Chalk supports Snowflake as a SQL source.


Prerequisites

If Chalk has helped you configure a Snowflake Offline Store already, then some of these commands may overlap with work that is already done. Please review your Snowflake configuration for existing objects matching the ones below before proceeding.

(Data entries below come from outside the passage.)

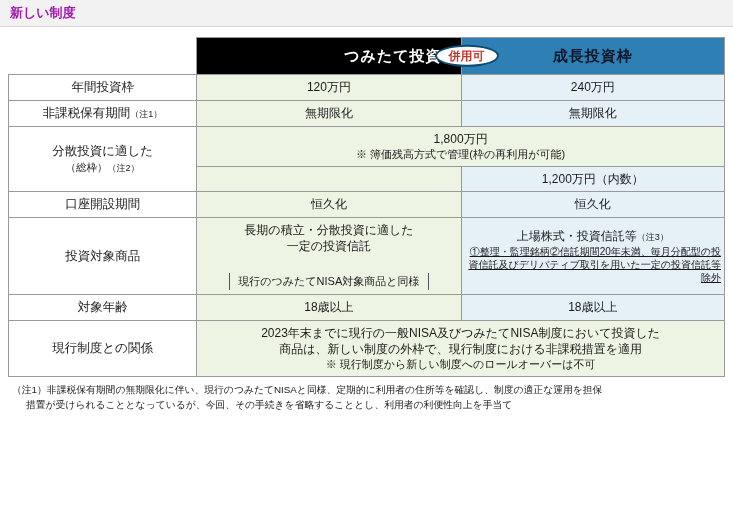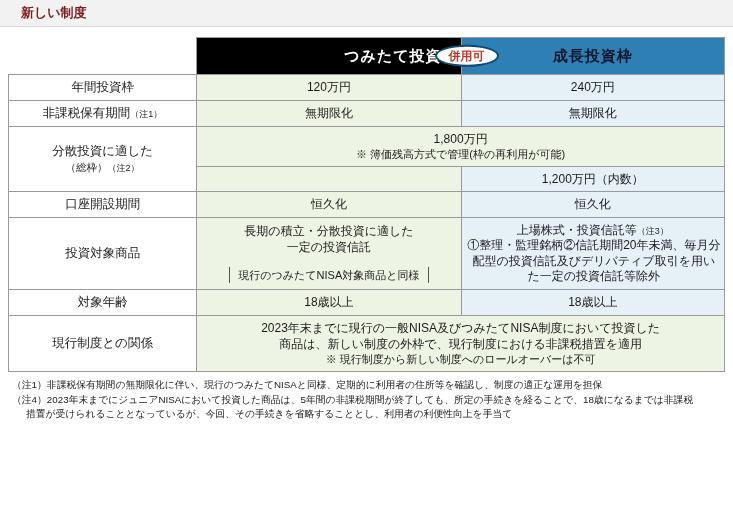"新しい制度" .title-bar { color: #7f1d1d -> #a21caf; padding-left: 21px -> 10px }
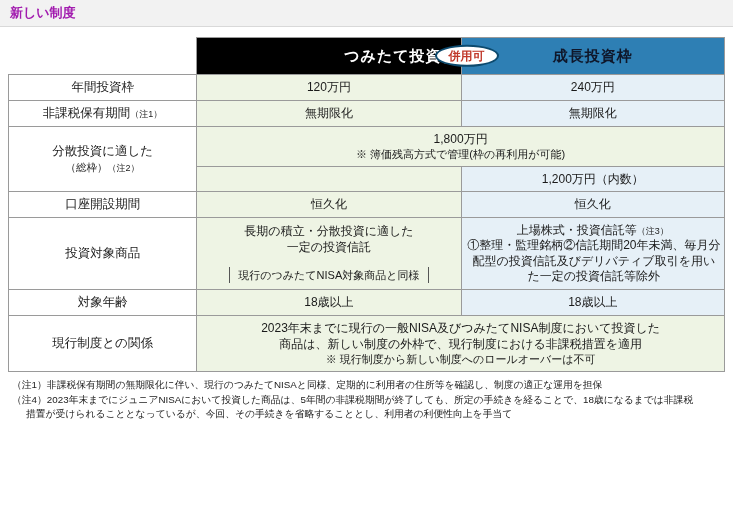"①整理・監理銘柄②信託期間20年未満、毎月分配型の投資信託及びデリバティブ取引を" .left-note { font-size: 12px -> 10px; text-align: center -> right; text-decoration: none -> underline }
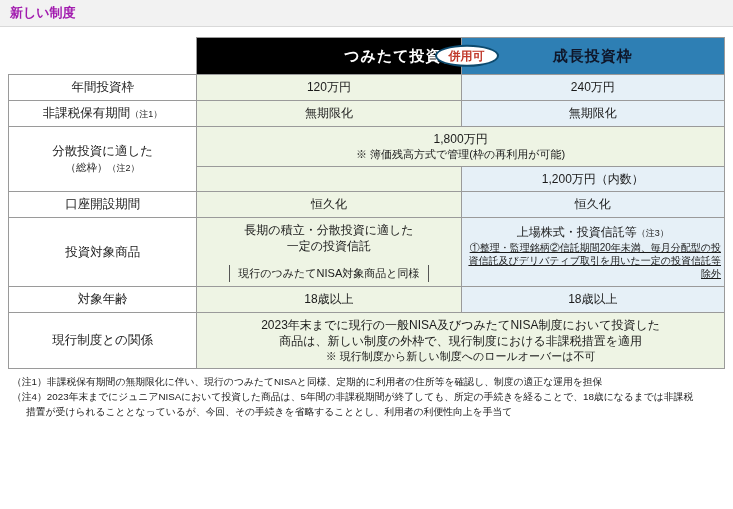"現行のつみたてNISA対象商品と同様" .bracket { margin-top: 11px -> 19px }
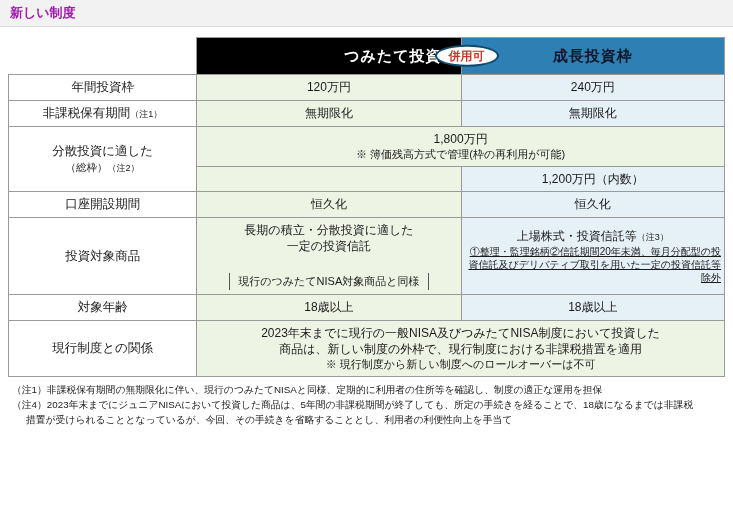"（注4）2023年末までにジュニアNISAにおいて投資した商品は、5年間の非課税" div { html: <div>（注4）2023年末までにジュニアNISAにおいて投資した商品は、5年間の非課税期間が終了しても、所定の手続きを経ることで、18歳になるまでは非課税</div> -> none }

For detailed information about Snowflake storage integrations and external stages, refer to:

Permissions

To use Snowflake as a Chalk datasource, the user or role specified in your integration must have the following permissions:

  • USAGE on the warehouse, database, schema, and stage
  • SELECT on all tables and views being queried
  • READ on the stage
  • WRITE on the stage
  • CREATE TEMPORARY TABLE in the schema
  • DROP on temporary tables in the schema

Chalk creates temporary tables during feature computation to push down filters to optimize your query loads. In addition, Chalk uses the stages to optimize data unloading.

RBAC Setup

Run against your Snowflake instance as a user with the ACCOUNTADMIN role (or a role with the privileges to create roles and grant the permissions below) to set up a role with the appropriate permissions:

-- Set variables (example values shown; customize for your environment)
SET ROLE_NAME='CHALK_ROLE';
SET WAREHOUSE_NAME='<warehouse_name>';
SET DB_NAME='<database_name>';
SET SCHEMA_NAME='<schema_name>';
SET USER_NAME='<chalk_user>';

-- Create a role for Chalk (CREATE supports IDENTIFIER($var))
CREATE ROLE IF NOT EXISTS IDENTIFIER($ROLE_NAME);

-- Grant warehouse permissions
GRANT USAGE ON WAREHOUSE <WAREHOUSE_NAME> TO ROLE <ROLE_NAME>;

-- Grant database/schema permissions
GRANT USAGE ON DATABASE <DB_NAME> TO ROLE <ROLE_NAME>;
GRANT USAGE ON SCHEMA <DB_NAME>.<SCHEMA_NAME> TO ROLE <ROLE_NAME>;
GRANT SELECT ON ALL TABLES IN SCHEMA <DB_NAME>.<SCHEMA_NAME> TO ROLE <ROLE_NAME>;

-- Grant temporary table permissions
GRANT CREATE TEMPORARY TABLE ON SCHEMA <DB_NAME>.<SCHEMA_NAME> TO ROLE <ROLE_NAME>;

-- Assign role to user
GRANT ROLE <ROLE_NAME> TO USER <USER_NAME>;

Data Unloading

When Chalk runs a large query against Snowflake, pulling the result set back over the standard query connection can be slow. Instead, Chalk can ask Snowflake to unload the result directly into your cloud storage bucket (S3 or GCS) and then read those files in parallel. This is significantly faster for large feature computations.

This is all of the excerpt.